▸ **Records excerpted from a collection**
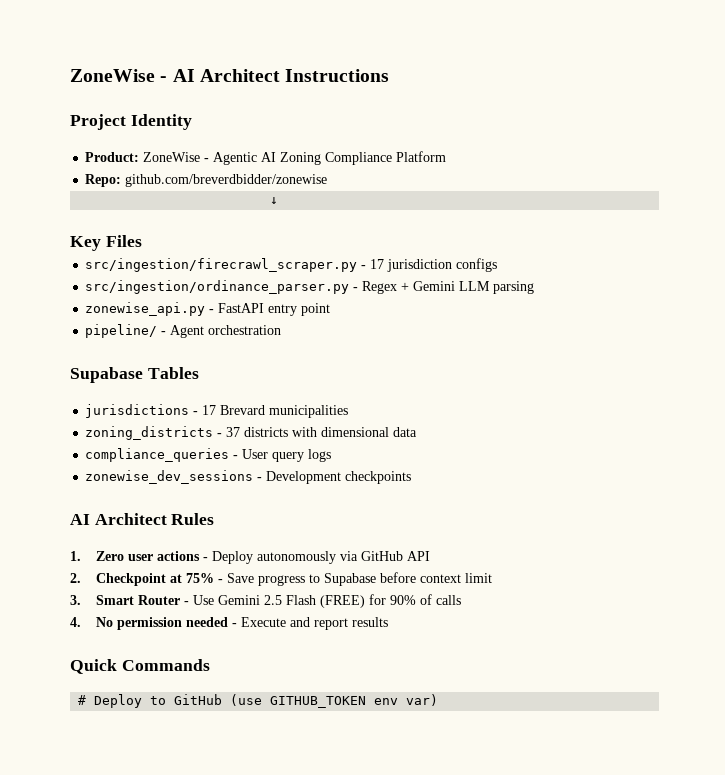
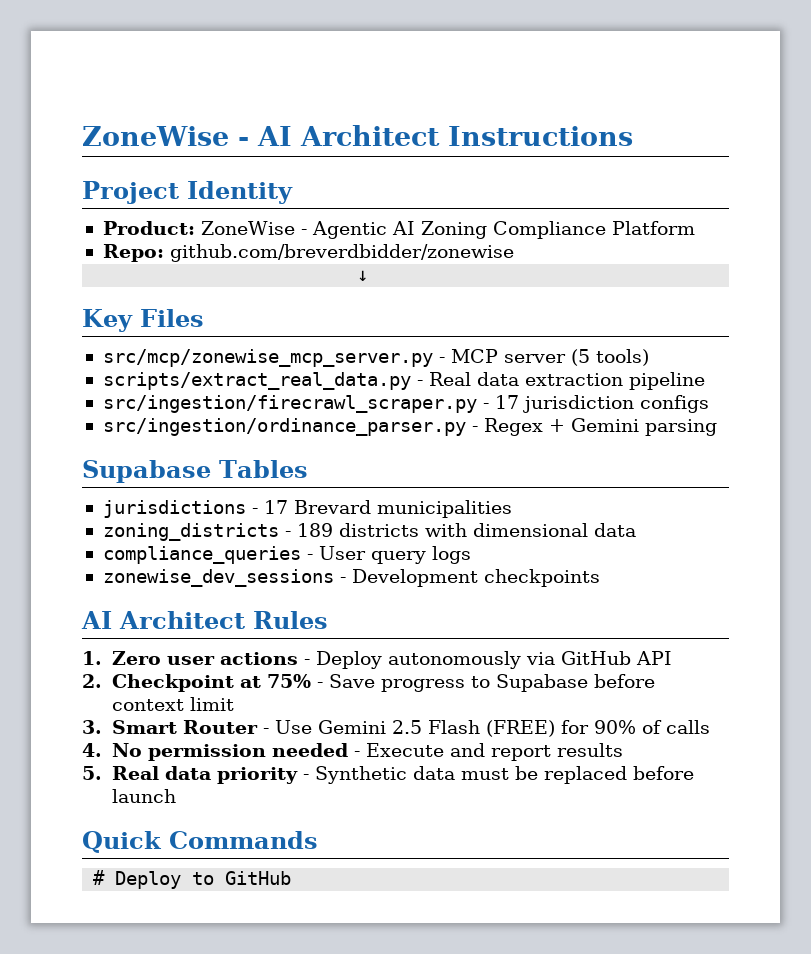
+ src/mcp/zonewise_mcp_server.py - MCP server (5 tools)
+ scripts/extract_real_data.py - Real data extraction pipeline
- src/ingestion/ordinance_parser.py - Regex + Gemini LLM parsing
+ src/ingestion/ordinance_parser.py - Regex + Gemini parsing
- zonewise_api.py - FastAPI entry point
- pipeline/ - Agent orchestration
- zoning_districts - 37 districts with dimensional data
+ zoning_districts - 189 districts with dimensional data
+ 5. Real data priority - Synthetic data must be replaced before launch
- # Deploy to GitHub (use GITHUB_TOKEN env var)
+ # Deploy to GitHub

▸ **Description of the task**
Lines from the one containing "- # Deploy to" to the last line above, both included: copy these exactly and write nothing else.

▸ **Result**
- # Deploy to GitHub (use GITHUB_TOKEN env var)
+ # Deploy to GitHub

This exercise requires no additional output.